Measuring congestion in pedestrian crowds is not a simple task and "congestion" is not a property which can be directly measured like time, distance or speed. In the frame of my research I developed a method which allows to assess the "smoothness" of pedestrian flows and thus determine the levels of congestion in crowds of people.

The method has been so far tested in several environments allowing to recognize lane formation in bidirectional streams, distinguish homogeneous (all people walk at the same speed) and heterogeneous (different speeds) crowds and determine the most risky area in evacuation.

The same method also allows to estimate how risky is the way people move. This can be useful during mass events or to monitor crowds in transportation hubs and help security personnel taking appropriate measures when dangerous levels of risk are reached.

Click on the image to view a related movie.

My research on this topic is contained in the following publications:

  • Claudio Feliciani and Katsuhiro Nishinari. "Measurement of congestion and intrinsic risk in pedestrian crowds." Transportation research part C: emerging technologies 91 (2018): 124-155 (link) (PDF).
  • Akihiro Fujita, Claudio Feliciani, Daichi Yanagisawa and Katsuhiro Nishinari. "Traffic flow in a crowd of pedestrians walking at different speeds ." Physical Review E 99.6 (2019): 062307 (link).
  • Claudio Feliciani and Katsuhiro Nishinari. "Investigation of pedestrian evacuation scenarios through congestion level and crowd danger." International Conference on Pedestrian and Evacuation Dynamics, Lund (Sweden), 2018 (in press).

Bidirectional pedestrian flow

The bidirectional flow is very commonly observed in pedestrian traffic. An example is the way crowds of people move in a corridor, a crosswalk or in sidewalks/walkways.

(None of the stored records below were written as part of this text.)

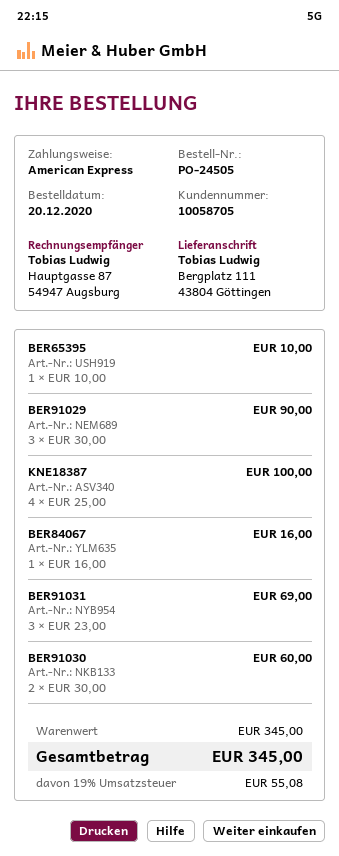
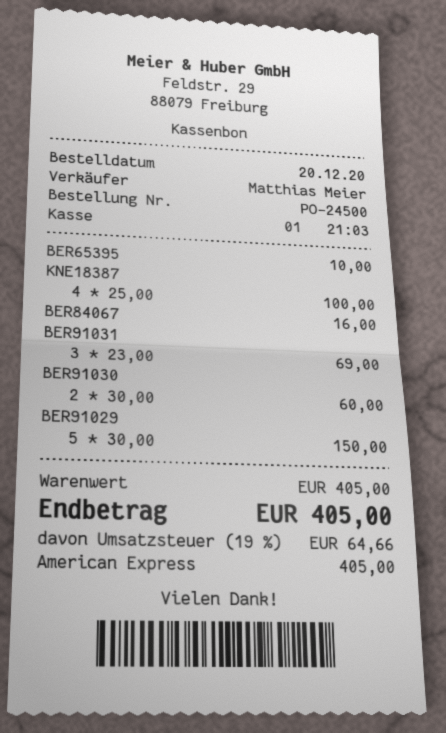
order number: PO-24505 -> PO-24500
BER91029: 3 x 30.00 = 90.00 -> 5 x 30.00 = 150.00
subtotal: 345.00 -> 405.00
tax: 19% = 55.08 -> 19% = 64.66
total: 345.00 -> 405.00

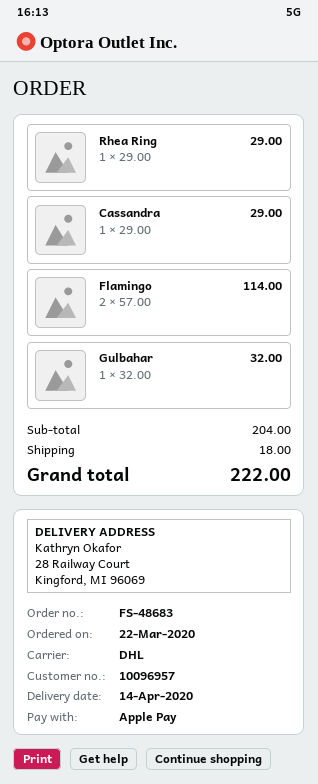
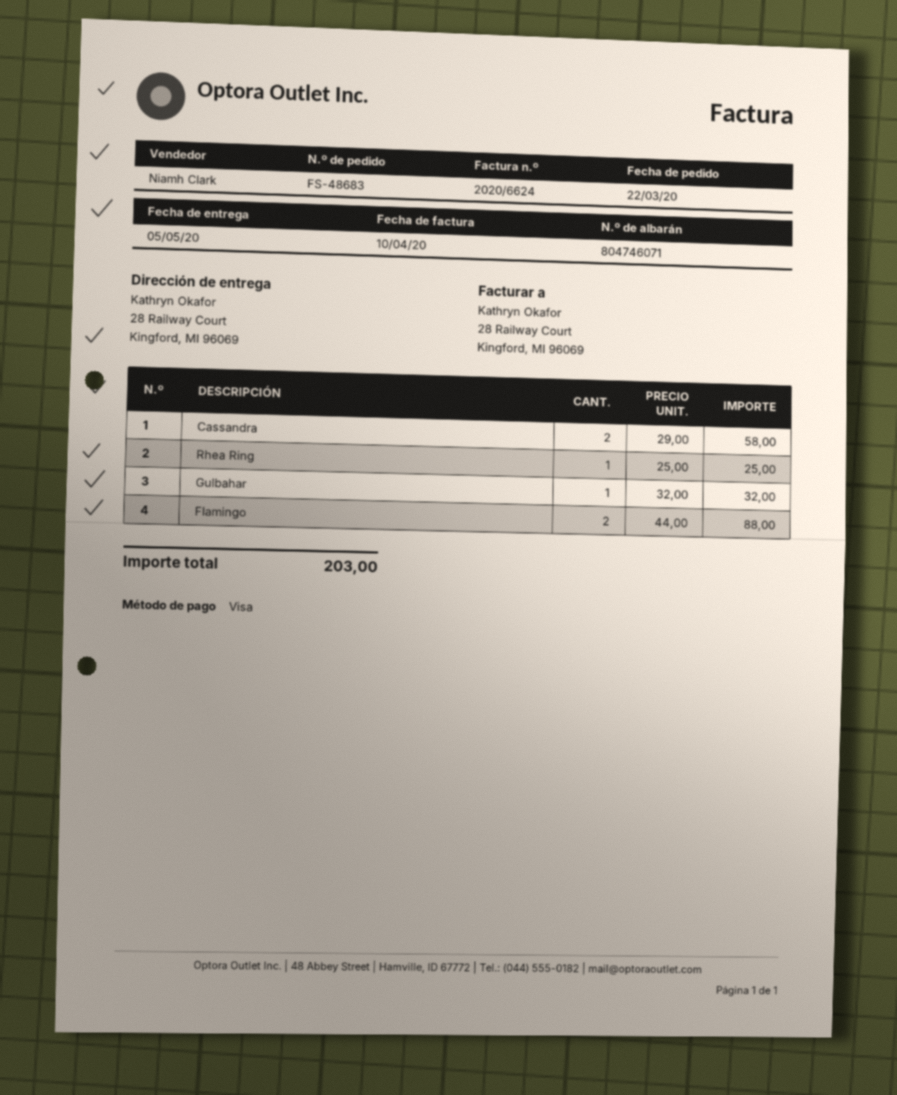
delivery date: 2020-04-14 -> 2020-05-05
payment method: Apple Pay -> Visa
Rhea Ring: 1 x 29.00 = 29.00 -> 1 x 25.00 = 25.00
Cassandra: 1 x 29.00 = 29.00 -> 2 x 29.00 = 58.00
Flamingo: 2 x 57.00 = 114.00 -> 2 x 44.00 = 88.00
shipping: 18.00 -> none
total: 222.00 -> 203.00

In particular, bidirectional flows have been studied by researcher involved with pedestrian traffic because of the self-organization mechanism appearing when people organize themselves in lanes.

One of the most interesting and fascinating aspect in lane formation is that people are able to organize themselves without having a leader or some previous knowledge on the the way they should behave in group. Lanes simply appear as a collective process in which each person try to avoid collision with the counter-flow (you can see a video here of the lane formation process).

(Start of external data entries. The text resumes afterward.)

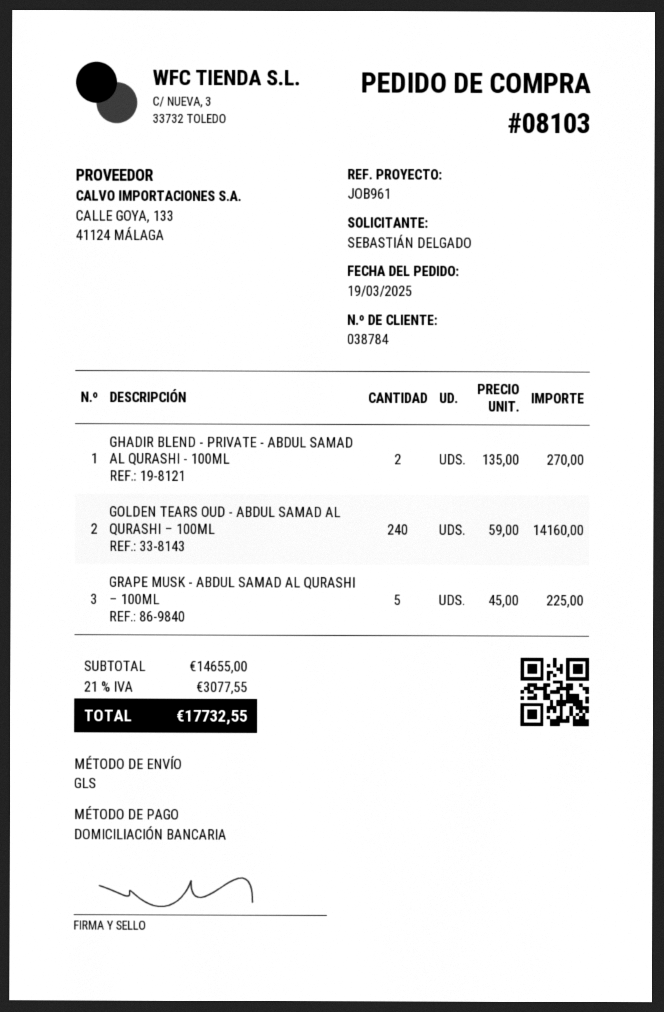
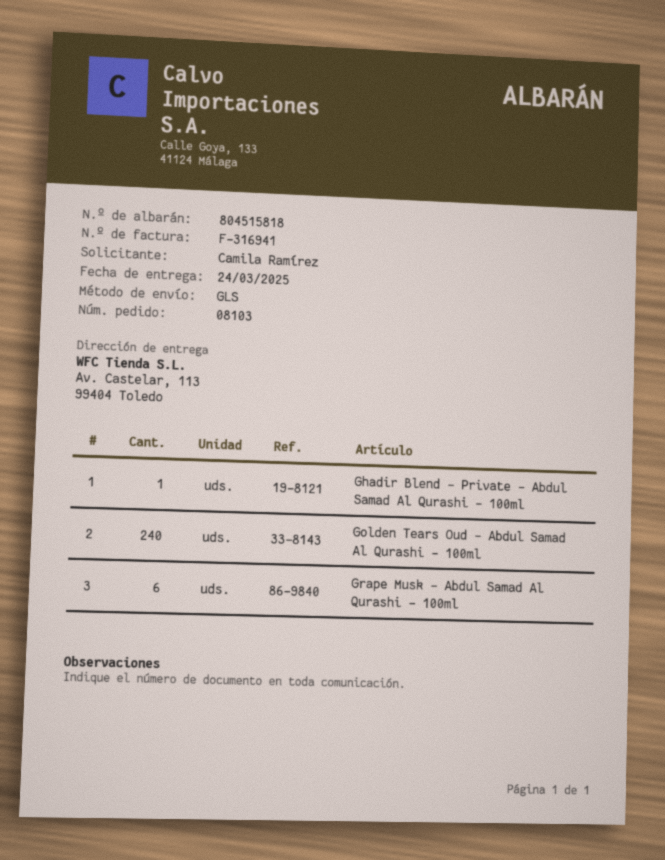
ordered by: SEBASTIÁN DELGADO -> Camila Ramírez
GHADIR BLEND - PRIVATE - ABDUL SAMAD AL QURASHI - 100ML: 2 -> 1
GRAPE MUSK - ABDUL SAMAD AL QURASHI – 100ML: 5 -> 6

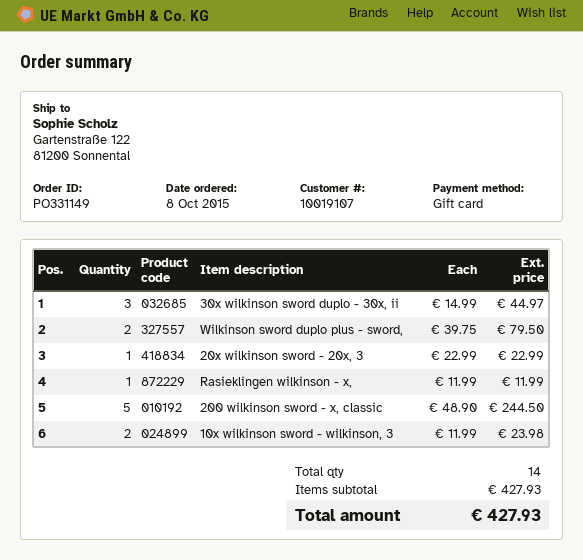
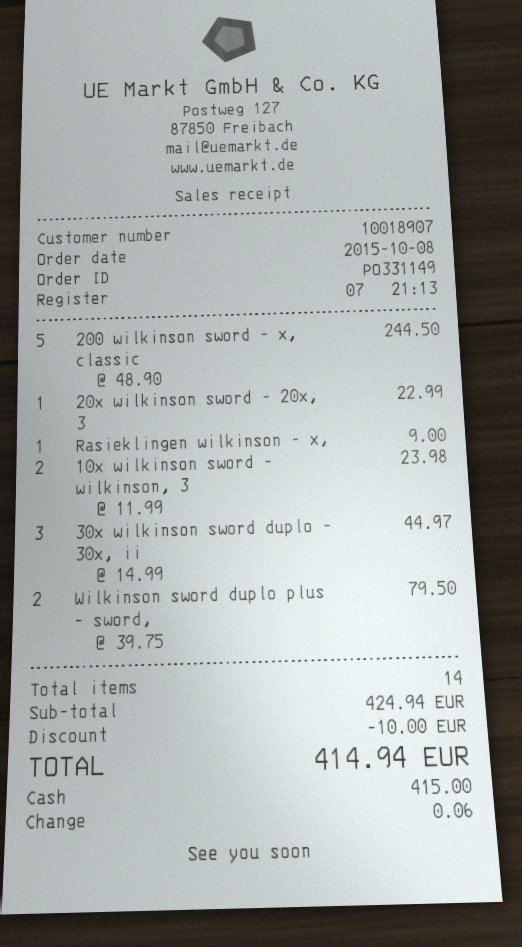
customer number: 10019107 -> 10018907
payment method: gift card -> cash
Rasieklingen wilkinson - x,: 1 x 11.99 = 11.99 -> 1 x 9.00 = 9.00
subtotal: 427.93 -> 424.94
discount: none -> 10.00
total: 427.93 -> 414.94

However, lanes do not always appear and sometimes people coming from both directions get stuck forming a dangerous dense crowd which has been the marginal cause for tragedies occurring in the past (like the Love Parade of Duisburg in 2010).

In particular, researchers have been trying to found out if bidirectional flows are more dangerous when the number of people from both directions is equal or when there is a large difference between them.

In my research I thoughtfully investigate bidirectional flows and the process of lane formation and was able to link the past literature on the subject.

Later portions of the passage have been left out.